*WORK TO COMPLETE*
Using the listing below, copy exactly the lines from the one containing "PALLONE 18 POLLICI" to the one containing "total: 13.80 -> 23.60", both lines included, and no others.

*EXTRACTED INFORMATION*
-- -- --

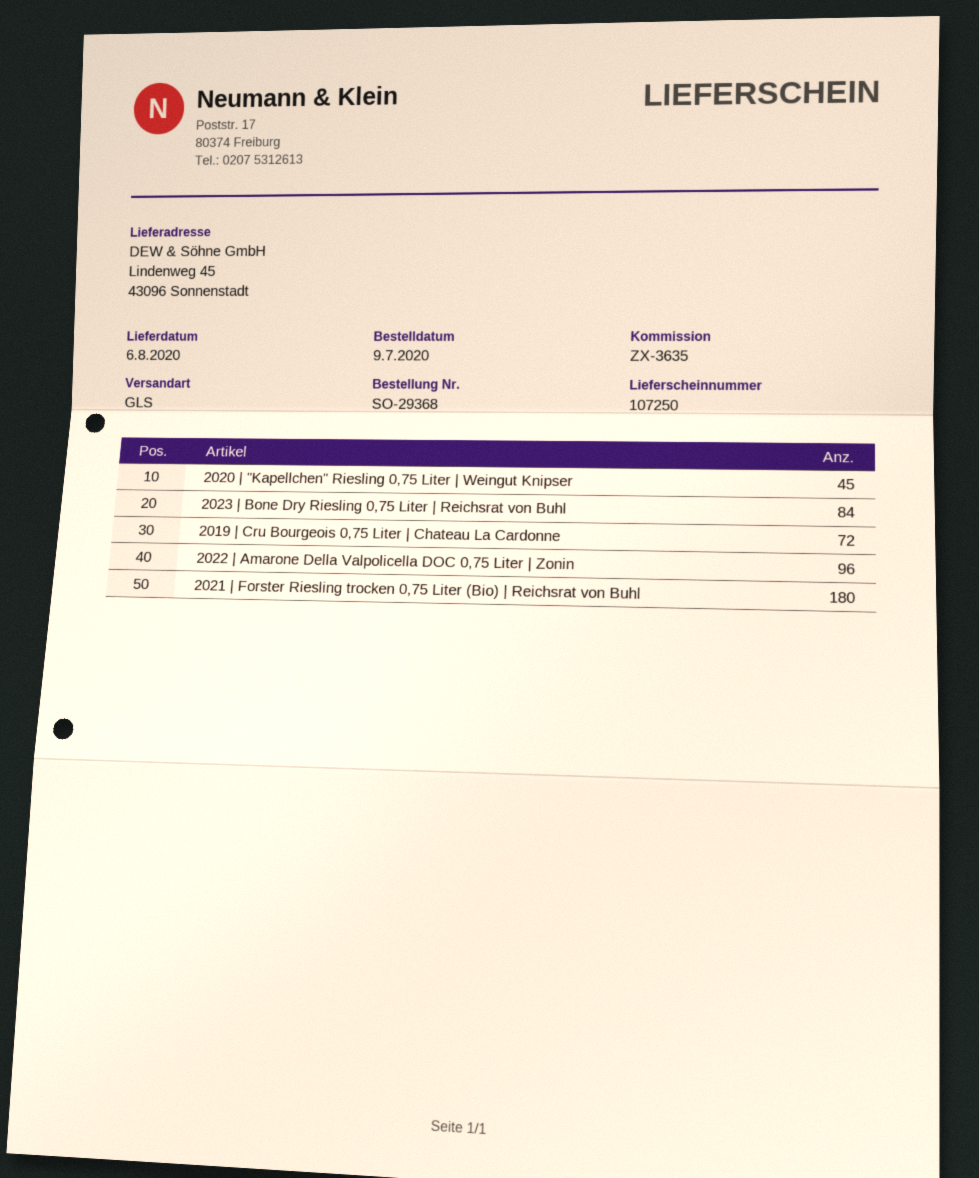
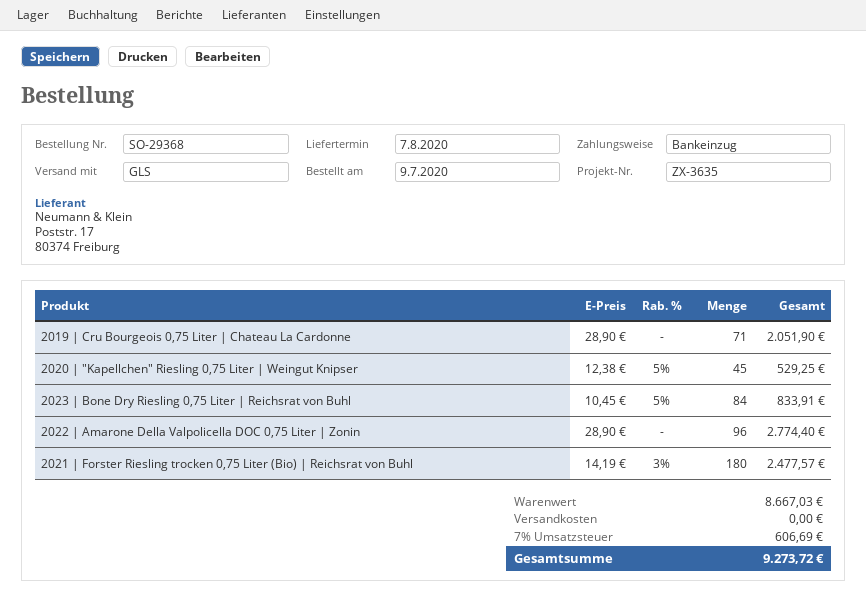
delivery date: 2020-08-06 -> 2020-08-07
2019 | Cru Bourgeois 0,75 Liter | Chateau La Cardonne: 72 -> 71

-- -- --

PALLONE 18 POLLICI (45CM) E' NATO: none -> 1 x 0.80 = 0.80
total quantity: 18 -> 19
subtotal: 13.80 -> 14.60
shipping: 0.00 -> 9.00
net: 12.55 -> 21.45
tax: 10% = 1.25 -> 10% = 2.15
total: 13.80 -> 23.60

-- -- --

*WRITTEN SOLUTION*
PALLONE 18 POLLICI (45CM) E' NATO: none -> 1 x 0.80 = 0.80
total quantity: 18 -> 19
subtotal: 13.80 -> 14.60
shipping: 0.00 -> 9.00
net: 12.55 -> 21.45
tax: 10% = 1.25 -> 10% = 2.15
total: 13.80 -> 23.60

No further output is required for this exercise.